Im vergangenen April war der Song einer der Höhepunkte von Robyns Konzert im ausverkauften Velodrom. Mittendrin hörte sie auf zu singen, die Band spielt nicht mehr und der ganze Saal übernahm den Refrain. Das scheint ewig her zu sein, doch die Erinnerung bringt ein Lächeln aufs Gesicht beim einsamen Tanz im Wohnzimmer.
2. DJ Koze: „Pick Up“ (2018)
Ebenfalls perfekt für den Home-Dancefloor ist dieser melancholische Track des Hamburgers Stefan Kozalla alias DJ Koze. Er basiert auf der genialen Verschraubung von zwei Samples aus den Siebzigern, wobei die zentrale Gesangszeile von „Neither One Of Us (Wants To Be The First To Say Goodbye)“ von Gladys Knights & The Pips stammt. Das sechseinhalbminütige Stück, von dem es auch eine Zehn-Minuten-Disco-Version gibt, erinnert stark an den French House der Neunziger, vor allem an Stardusts „Music Sounds Better With You“. Was aber überhaupt nichts macht, schließlich war das eine tolle Zeit und „Pick Up“ ist eine mitreißende Hommage.

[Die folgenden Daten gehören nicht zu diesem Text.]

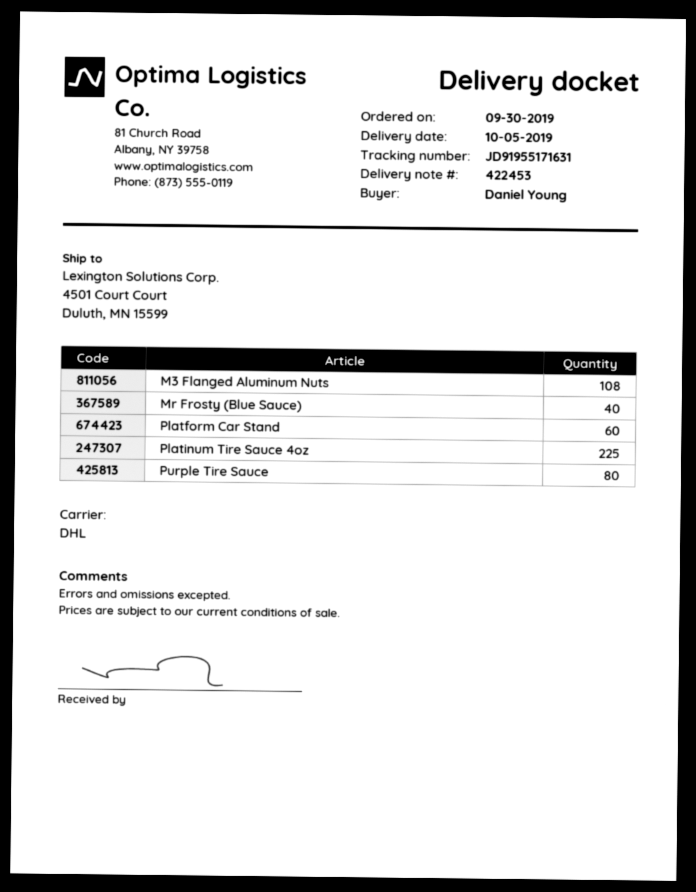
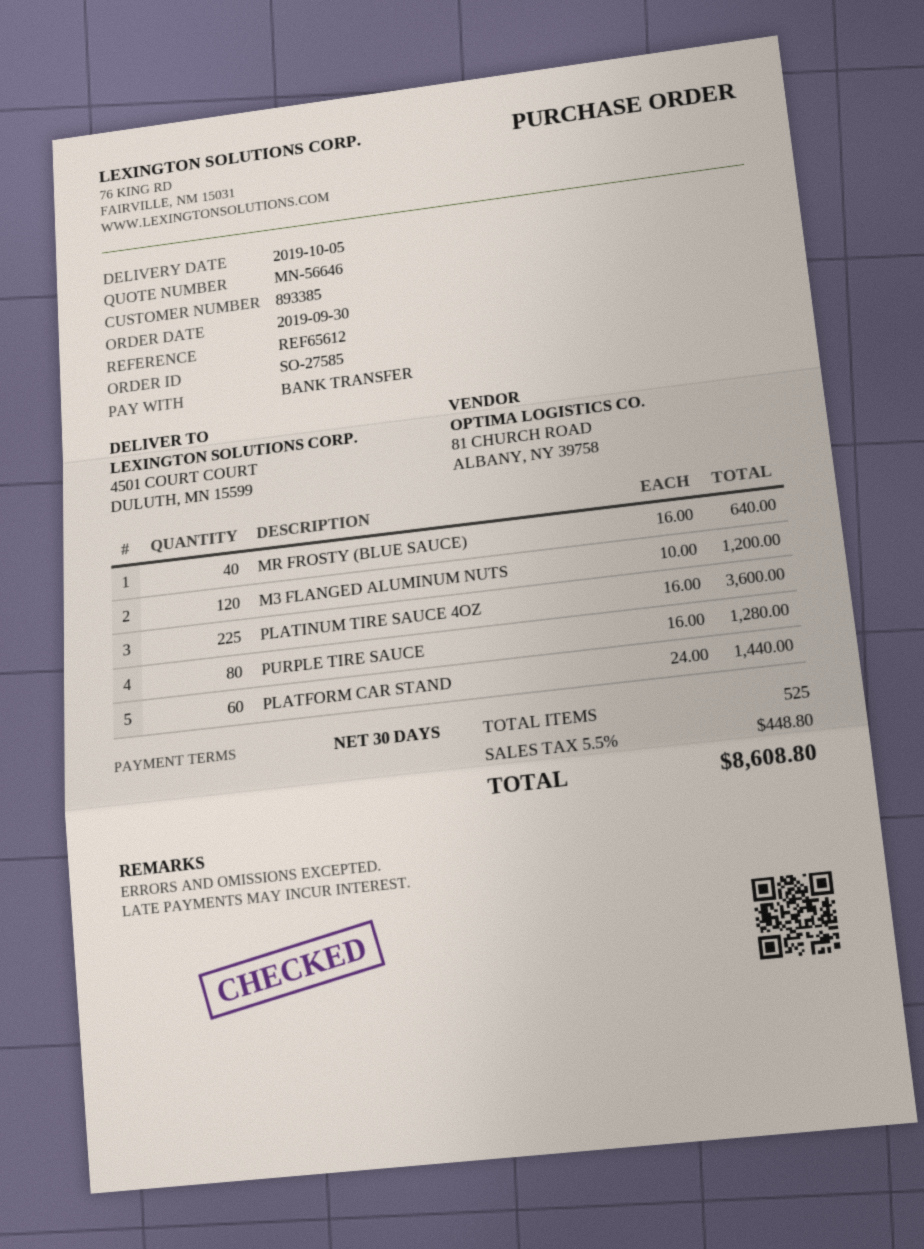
M3 Flanged Aluminum Nuts: 108 -> 120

3. Erykah Badu „Cel U Lar Device“ (2015)
Weniger tippen, mehr reden – Telefongespräche erleben gerade eine Renaissance. Die Erinnerung an die inzwischen ausbleibenden Anrufe eines Geliebten sind das Thema von Erykah Badus „Cel U Lar Device“, dessen Titel Cellular Device, also Mobiltelefon bedeutet. Es ist eine Coverversion von Drakes „Hotline Bling“, das wiederum auf einem Sample von Timmy Thomas’ „Why Can’t We Live Together“ basiert. Badus „Hotline-Bling“-Interpretation ist um einiges unterhaltsamer als die von Drake. Bei ihr ist einfach mehr los in der Leitung, es gibt die besseren Beats, dazu ein lustiges Interlude, in dem Badu ein Sprachmenü mit acht Quatsch-Optionen durchdekliniert und wunderbar spacig-psychedelisches Warteschleifengewaber. Wenn der Typ nicht anruft, hebt sie eben ohne ihn ab.
4. Air feat. Beth Hirsch „All I need“ (1998)
Weit oben schwebt auch das französische Duo Air auf seinem Album „Moon Safari“, von dem dieser federleichte Song stammt. Sphärische Synthesizer, ein dezenter auf den Snare-Rand geklopfter Beat und der verhallte Gesang der Amerikanerin Beth Hirsch lassen alle Sorgen im Himmel verschwinden und die Glieder sanft im Sofa versinken.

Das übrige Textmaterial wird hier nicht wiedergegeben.